Collection entries

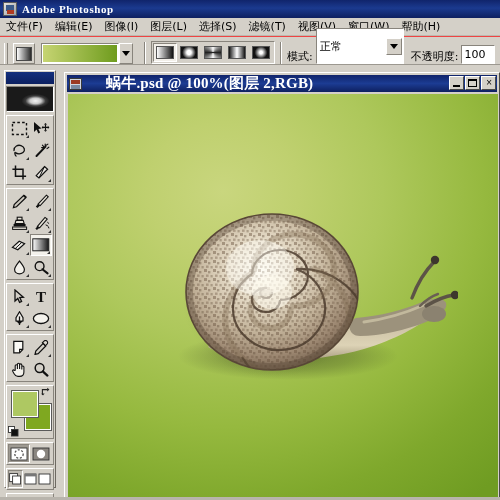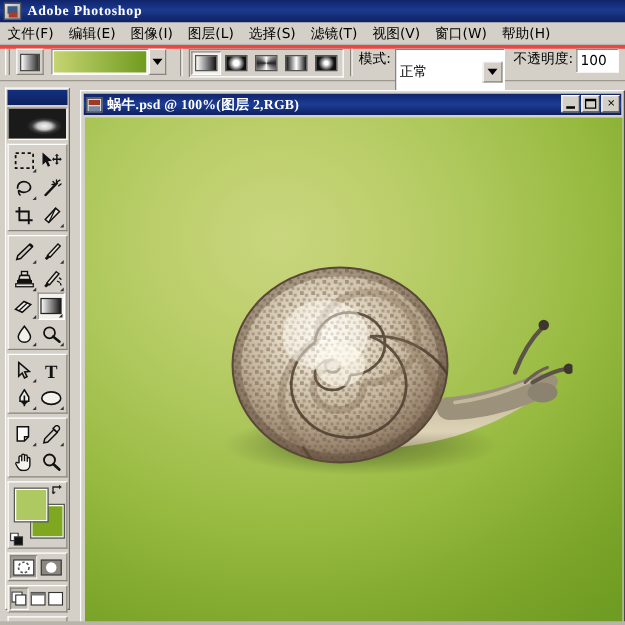--- a/index.html
+++ b/index.html
@@ -75,9 +75,9 @@
     position: absolute; left: 0; top: 36px;
     width: 500px; height: 29px;
     background: #d4d0c8;
-    border-top: 3px solid #ef4444;
+    border-top: 1px solid #ef4444;
     border-bottom: 1px solid #9c9890;
-    display: flex; align-items: flex-start;
+    display: flex; align-items: flex-end;
     padding-left: 4px;
   }
   .ob-grip {

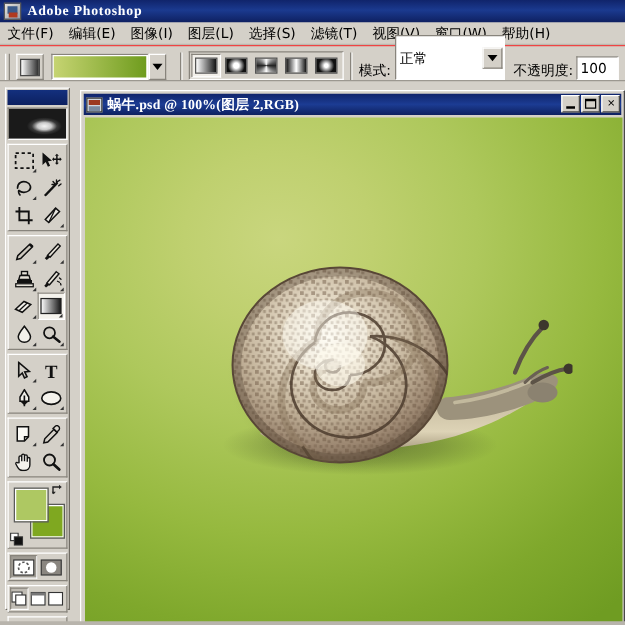--- a/index.html
+++ b/index.html
@@ -339,9 +339,9 @@
     width: 9px; height: 4px; background: #7a8aa0;
   }
   #doc-title-text {
-    color: #ffffff; font-size: 11px; font-weight: bold;
+    color: #ffffff; font-size: 15px; font-weight: bold;
     font-family: "Liberation Serif", serif;
-    white-space: nowrap; letter-spacing: 0.2px;
+    white-space: nowrap; letter-spacing: 0.2px; margin-left: 20px;
   }
   #doc-btns {
     position: absolute; right: 1px; top: 1px;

* **Instructions to follow**
The response should be the lines from the one containing "1px solid #ef4444;" through the final line of the records, reproduced exactly and with every picture left out.

* **Task answer**
+    border-top: 1px solid #ef4444;
     border-bottom: 1px solid #9c9890;
-    display: flex; align-items: flex-start;
+    display: flex; align-items: flex-end;
     padding-left: 4px;
   }
   .ob-grip {

--- a/index.html
+++ b/index.html
@@ -339,9 +339,9 @@
     width: 9px; height: 4px; background: #7a8aa0;
   }
   #doc-title-text {
-    color: #ffffff; font-size: 11px; font-weight: bold;
+    color: #ffffff; font-size: 15px; font-weight: bold;
     font-family: "Liberation Serif", serif;
-    white-space: nowrap; letter-spacing: 0.2px;
+    white-space: nowrap; letter-spacing: 0.2px; margin-left: 20px;
   }
   #doc-btns {
     position: absolute; right: 1px; top: 1px;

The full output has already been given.